## AIM OF THE EXERCISE
Only the text belongs in the copy: repeat each record exactly, without pictures.

··· RECORDS FOR THE TASK ···

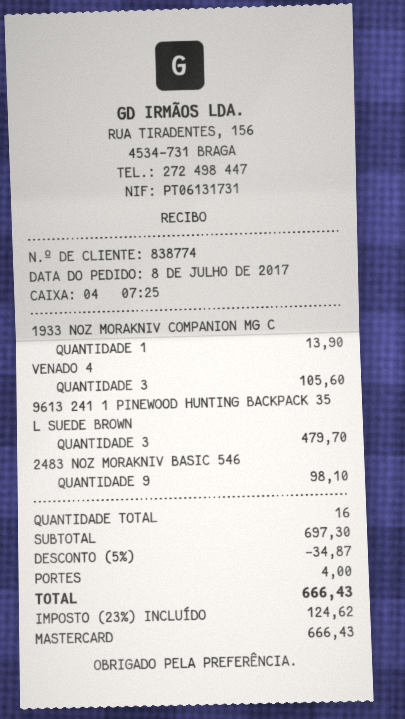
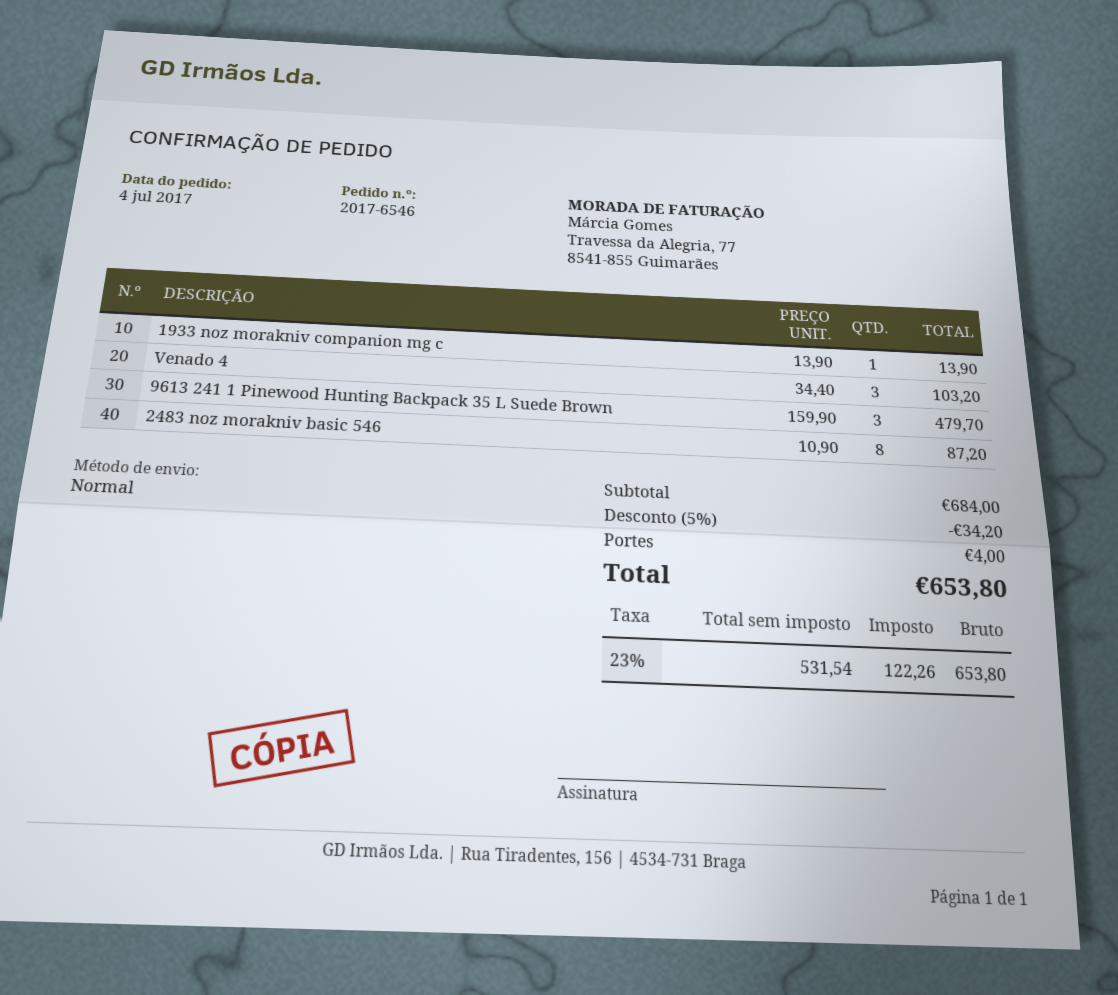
order date: 2017-07-08 -> 2017-07-04
VENADO 4: 3 for 105.60 -> 3 for 103.20
2483 NOZ MORAKNIV BASIC 546: 9 for 98.10 -> 8 for 87.20
subtotal: 697.30 -> 684.00
discount: 5% = 34.87 -> 5% = 34.20
tax: 23% = 124.62 -> 23% = 122.26
total: 666.43 -> 653.80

···

## PROBLEM SOLUTION
order date: 2017-07-08 -> 2017-07-04
VENADO 4: 3 for 105.60 -> 3 for 103.20
2483 NOZ MORAKNIV BASIC 546: 9 for 98.10 -> 8 for 87.20
subtotal: 697.30 -> 684.00
discount: 5% = 34.87 -> 5% = 34.20
tax: 23% = 124.62 -> 23% = 122.26
total: 666.43 -> 653.80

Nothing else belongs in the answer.